Une sonnerie de clairon seanchanien retentit, donnant le signal de l’attaque. D’abord au pas, les cavaliers se déployèrent afin de couvrir toute la largeur de la muraille.
— Déploie notre étendard, Macoll, ordonna Mat.
Ainsi, ces maudits fils de chèvre croyaient pouvoir venir assassiner Tuon ?
— Cette fois, on leur montrera qui assassine qui ! Mandevwin, à toi de jouer.
Mandevwin orienta son cheval face au front.

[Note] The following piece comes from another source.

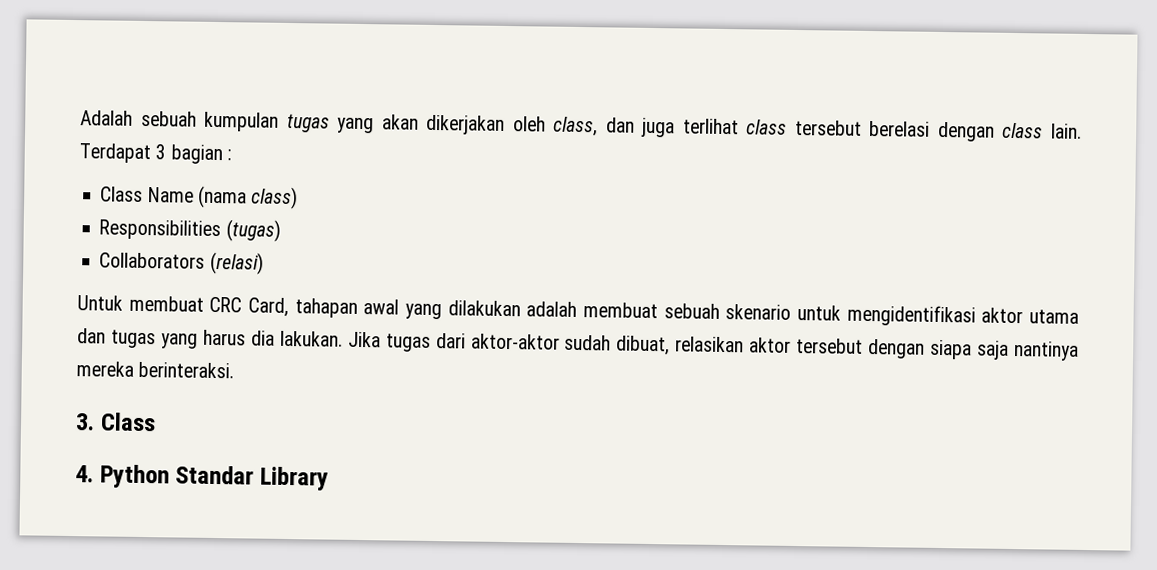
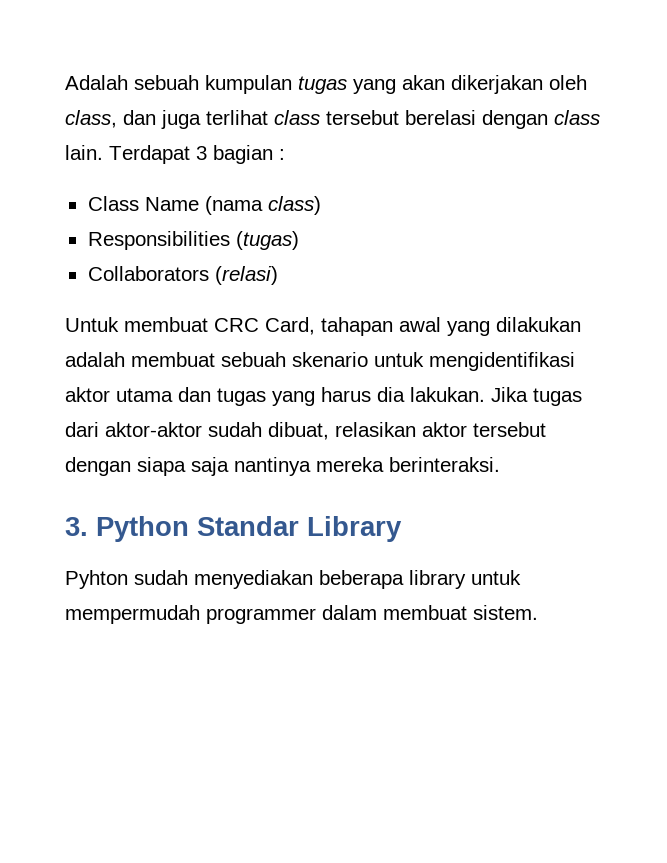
[99,412,156,432] [75,465,94,483] Class // 4. -> (88, 526) none
(329, 478) none -> [65,570,521,589] [65,605,538,624] // Pyhton sudah menyediakan beberapa library untuk mempermudah programmer dalam membuat sistem.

— Préparez-vous ! ordonna-t-il.
Des officiers et des hommes du rang répercutèrent son ordre.
Macoll retira l’étui de cuir, l’accrocha à sa selle et déploya l’étendard – un carré blanc bordé de rouge où s’affichait une main rouge grande ouverte. Dessous, brodée en fil rouge, s’affichait une devise : Dovie’andi se tovya sagain.
« Il est temps de lancer les dés », traduisit Mat mentalement.
Oui, plus que temps… Du coin de l’œil, il vit que Musenge lorgnait l’étendard. Pour un type qui regardait dix mille ennemis lui foncer dessus, il semblait particulièrement serein.
— Tu es prête, Aludra ? demanda Mat.
— Bien entendu ! répondit l’Illuminatrice. Je regrette seulement de ne pas avoir mes dragons.
Musenge tourna la tête vers la jeune femme. Que la Lumière la brûle ! N’aurait-elle pas pu tenir sa langue ? Ces « dragons » devraient être une surprise pour les Seanchaniens, la première fois qu’ils y seraient confrontés.
À mille deux cents pas du muret, les lanciers passèrent au trot, et à six cents, ils se lancèrent au galop – mais pas aussi vite qu’ils l’auraient voulu, estima Mat. Les chevaux étaient épuisés, sur ce point, il ne s’était pas trompé.